◆ **AIM OF THE TASK**: Review the material and extract every line in which the word "repository" occurs.

========================

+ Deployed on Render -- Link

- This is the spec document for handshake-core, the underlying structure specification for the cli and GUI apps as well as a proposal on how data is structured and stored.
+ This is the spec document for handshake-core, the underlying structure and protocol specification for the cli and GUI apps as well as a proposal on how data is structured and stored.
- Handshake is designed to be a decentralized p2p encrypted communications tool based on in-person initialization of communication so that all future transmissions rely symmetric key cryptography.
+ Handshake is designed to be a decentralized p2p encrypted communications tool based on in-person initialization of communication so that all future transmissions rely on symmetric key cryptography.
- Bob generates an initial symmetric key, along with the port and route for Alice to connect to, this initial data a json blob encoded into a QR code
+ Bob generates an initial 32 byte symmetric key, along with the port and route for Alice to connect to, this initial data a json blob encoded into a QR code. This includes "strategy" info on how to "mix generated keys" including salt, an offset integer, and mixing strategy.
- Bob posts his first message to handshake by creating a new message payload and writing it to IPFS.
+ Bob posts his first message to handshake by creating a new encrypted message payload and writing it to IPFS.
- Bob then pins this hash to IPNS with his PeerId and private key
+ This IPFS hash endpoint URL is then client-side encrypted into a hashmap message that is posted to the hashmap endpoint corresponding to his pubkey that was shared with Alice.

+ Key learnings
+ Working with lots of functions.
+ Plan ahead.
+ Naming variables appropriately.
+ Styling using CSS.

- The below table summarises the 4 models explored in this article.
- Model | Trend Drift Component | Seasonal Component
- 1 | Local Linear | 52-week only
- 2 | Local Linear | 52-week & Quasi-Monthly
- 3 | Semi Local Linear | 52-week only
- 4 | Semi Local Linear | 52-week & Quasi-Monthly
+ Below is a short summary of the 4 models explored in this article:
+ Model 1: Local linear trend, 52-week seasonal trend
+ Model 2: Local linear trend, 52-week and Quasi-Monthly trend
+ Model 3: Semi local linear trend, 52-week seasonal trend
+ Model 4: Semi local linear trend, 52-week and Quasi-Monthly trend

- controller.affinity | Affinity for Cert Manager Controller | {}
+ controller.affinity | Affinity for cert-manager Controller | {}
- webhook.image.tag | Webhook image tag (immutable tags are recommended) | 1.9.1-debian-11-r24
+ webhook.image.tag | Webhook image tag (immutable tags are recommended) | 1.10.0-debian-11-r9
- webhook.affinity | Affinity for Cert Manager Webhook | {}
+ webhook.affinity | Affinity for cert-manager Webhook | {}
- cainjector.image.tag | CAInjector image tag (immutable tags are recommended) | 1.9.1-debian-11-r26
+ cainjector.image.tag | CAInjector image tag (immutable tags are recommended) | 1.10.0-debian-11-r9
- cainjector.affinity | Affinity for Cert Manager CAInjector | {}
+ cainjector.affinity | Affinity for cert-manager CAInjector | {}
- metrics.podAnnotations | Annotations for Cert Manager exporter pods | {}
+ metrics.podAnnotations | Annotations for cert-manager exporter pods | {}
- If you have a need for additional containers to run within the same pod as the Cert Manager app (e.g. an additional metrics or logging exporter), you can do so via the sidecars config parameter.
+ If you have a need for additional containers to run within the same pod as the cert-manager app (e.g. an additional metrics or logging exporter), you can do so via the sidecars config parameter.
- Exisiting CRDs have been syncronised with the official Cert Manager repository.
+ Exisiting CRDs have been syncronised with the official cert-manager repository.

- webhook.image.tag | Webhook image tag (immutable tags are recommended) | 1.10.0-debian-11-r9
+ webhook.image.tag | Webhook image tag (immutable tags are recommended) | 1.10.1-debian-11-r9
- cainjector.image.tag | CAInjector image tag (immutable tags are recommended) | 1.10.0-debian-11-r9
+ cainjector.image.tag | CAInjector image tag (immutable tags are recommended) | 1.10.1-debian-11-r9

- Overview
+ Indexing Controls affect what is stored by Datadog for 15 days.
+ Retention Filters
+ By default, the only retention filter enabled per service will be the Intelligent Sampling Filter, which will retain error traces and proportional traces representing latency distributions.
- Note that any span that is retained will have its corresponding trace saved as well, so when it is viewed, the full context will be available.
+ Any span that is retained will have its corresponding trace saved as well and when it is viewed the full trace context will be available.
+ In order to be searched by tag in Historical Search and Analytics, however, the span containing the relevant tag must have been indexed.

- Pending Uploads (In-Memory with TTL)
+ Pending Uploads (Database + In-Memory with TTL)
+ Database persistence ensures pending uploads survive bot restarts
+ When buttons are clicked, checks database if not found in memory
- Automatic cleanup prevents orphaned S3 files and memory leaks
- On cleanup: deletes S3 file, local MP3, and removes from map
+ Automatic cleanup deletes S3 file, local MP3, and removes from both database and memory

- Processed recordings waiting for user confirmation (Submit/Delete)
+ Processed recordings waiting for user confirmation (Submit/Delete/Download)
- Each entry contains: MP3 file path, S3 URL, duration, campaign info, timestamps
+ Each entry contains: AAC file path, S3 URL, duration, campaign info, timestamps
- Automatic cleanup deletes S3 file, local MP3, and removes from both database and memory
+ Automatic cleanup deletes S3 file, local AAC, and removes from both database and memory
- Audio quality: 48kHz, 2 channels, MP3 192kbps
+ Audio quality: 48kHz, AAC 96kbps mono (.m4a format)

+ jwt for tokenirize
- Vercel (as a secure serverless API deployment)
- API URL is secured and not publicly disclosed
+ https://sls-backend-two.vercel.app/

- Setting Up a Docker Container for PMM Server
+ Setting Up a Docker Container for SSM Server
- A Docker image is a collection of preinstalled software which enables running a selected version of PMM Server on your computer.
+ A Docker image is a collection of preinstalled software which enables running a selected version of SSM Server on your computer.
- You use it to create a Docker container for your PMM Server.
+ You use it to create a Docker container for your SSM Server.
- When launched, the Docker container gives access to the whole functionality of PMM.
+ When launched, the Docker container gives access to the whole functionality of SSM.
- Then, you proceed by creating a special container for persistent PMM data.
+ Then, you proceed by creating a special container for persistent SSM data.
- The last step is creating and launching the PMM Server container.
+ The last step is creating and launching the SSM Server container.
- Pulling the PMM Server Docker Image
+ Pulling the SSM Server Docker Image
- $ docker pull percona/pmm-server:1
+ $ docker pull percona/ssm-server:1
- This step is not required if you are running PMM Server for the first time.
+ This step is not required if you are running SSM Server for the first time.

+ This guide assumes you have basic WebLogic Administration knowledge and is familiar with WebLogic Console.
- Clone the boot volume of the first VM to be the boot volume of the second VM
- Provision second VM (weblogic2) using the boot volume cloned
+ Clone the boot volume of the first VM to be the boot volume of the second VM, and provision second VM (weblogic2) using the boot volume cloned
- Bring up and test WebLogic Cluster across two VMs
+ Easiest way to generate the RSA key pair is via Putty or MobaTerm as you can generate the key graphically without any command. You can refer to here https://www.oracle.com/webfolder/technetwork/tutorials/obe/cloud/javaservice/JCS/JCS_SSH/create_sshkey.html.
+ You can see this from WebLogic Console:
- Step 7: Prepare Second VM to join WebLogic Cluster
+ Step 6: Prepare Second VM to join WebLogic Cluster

========================

◆ **COMPLETED TASK**:
- Exisiting CRDs have been syncronised with the official Cert Manager repository.
+ Exisiting CRDs have been syncronised with the official cert-manager repository.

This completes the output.